After the failure of the September Uprising in 1923 and the prohibition of the BCP by the Bulgarian Supreme Court of Appeal on 2 April 1924, the Communist Party found itself in a difficult situation. The government arrested many activists and the organization's very existence was under threat. A Special Punitive Group was established as part of the Central Committee of the BCP, including Yako Dorosiev, Captain Ivan Minkov and Vulko (or Valko) Chervenkov. The Military Organization (MO) of the BCP, led by Minkov and Major Kosta Yankov, set up small isolated groups ("шесторки", "shestorki") that carried out individual attacks. This, however, did not prevent the police from discovering and destroying the illegal structures of the BCP with relative ease.
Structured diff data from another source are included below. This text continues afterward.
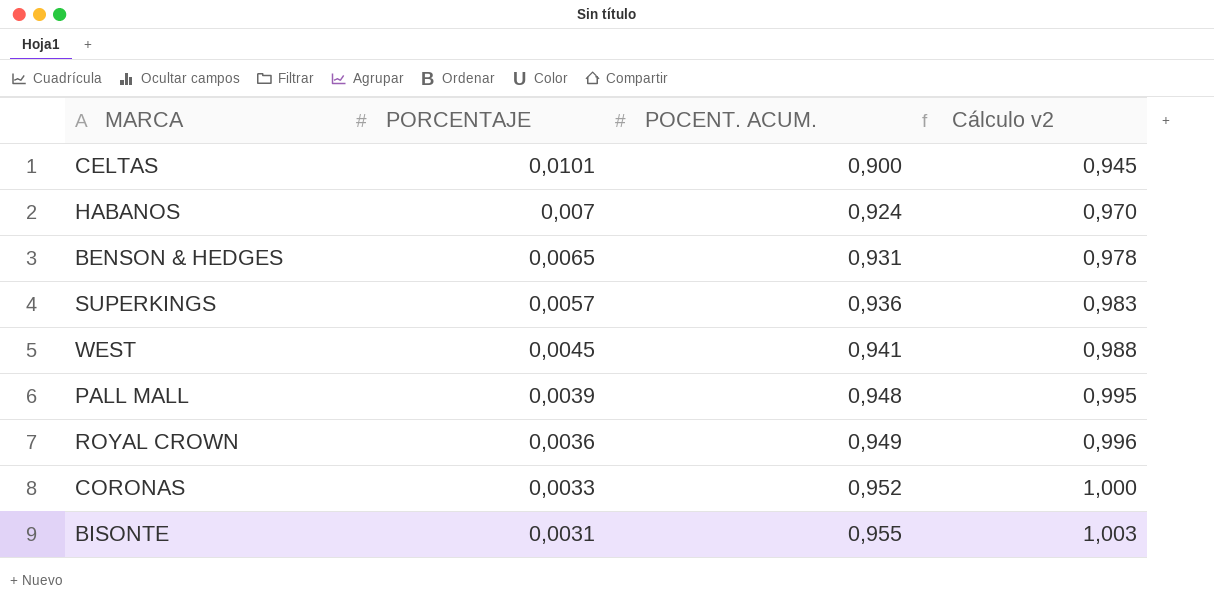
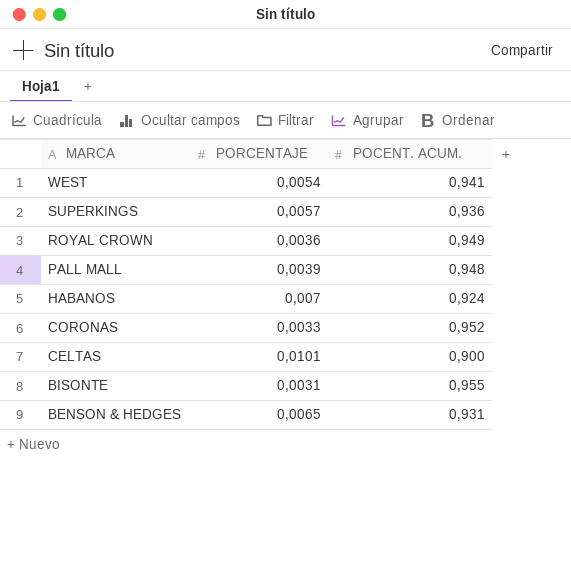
row order: PORCENTAJE descending -> MARCA descending
column Cálculo v2 | formula: [POCENT. ACUM.] * 1,05 -> none
WEST | PORCENTAJE: 0,0045 -> 0,0054

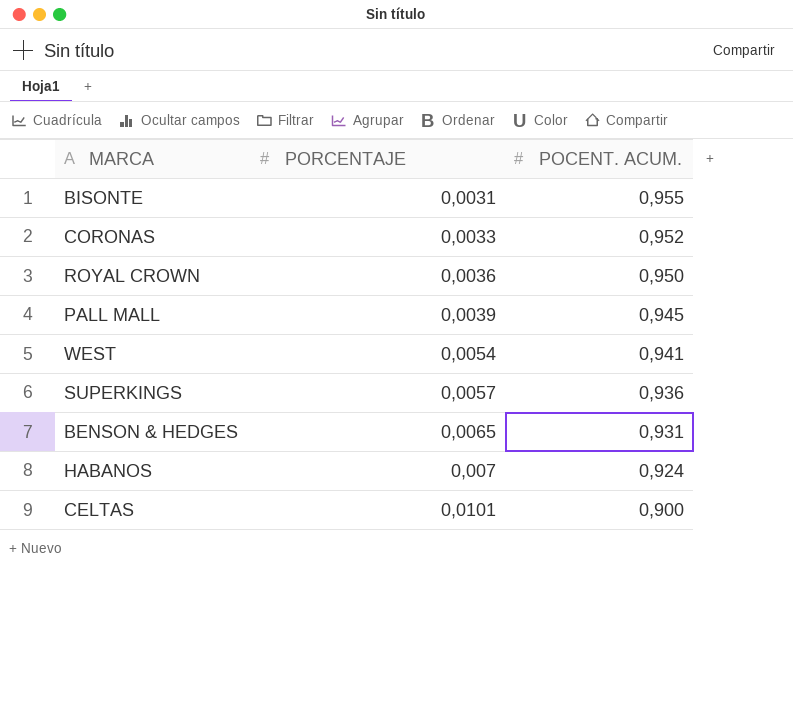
row order: MARCA descending -> PORCENTAJE ascending
ROYAL CROWN | POCENT. ACUM.: 0,949 -> 0,950
PALL MALL | POCENT. ACUM.: 0,948 -> 0,945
Later, in December 1924, the organization recruited Petar Zadgorski, a sexton at the church. Dimitar Hadzhidimitrov and Dimitar Zlatarev, head of the MO armaments section, suggested that Police Director Vladimir Nachev be assassinated and a large-scale assault be carried out during his funeral service. In this way they hoped to eliminate a large number of key figures in the police hierarchy and thus lessen the pressure that the authorities exerted on the BCP. The idea was welcomed by Stanke Dimitrov, Secretary of the Central Committee, who discussed it with Georgi Dimitrov and Vasil Kolarov, General Secretary of the Comintern, in early 1925. Nevertheless, they did not approve the proposal, as they thought such an action should first be preceded by preparations for a large-scale uprising that would follow the attack.

Meanwhile, the government continued to increase its pressure on the BCP. Following the killing of Valcho Ivanov, an influential functionary, on 11 February 1925, an amendment to the Law for the Protection of the State which increased the power of the authorities was introduced on 10 March. Yako Dorosiev, head of the MO, was then assassinated on 26 March. These events threatened the physical survival of the BCP leaders and angered the MO leadership. They announced that they were ready to put their plan into practice despite the Comintern's disapproval. It has been theorized that the assailants acted with the support of Soviet services, but there is no documentary evidence to support this hypothesis.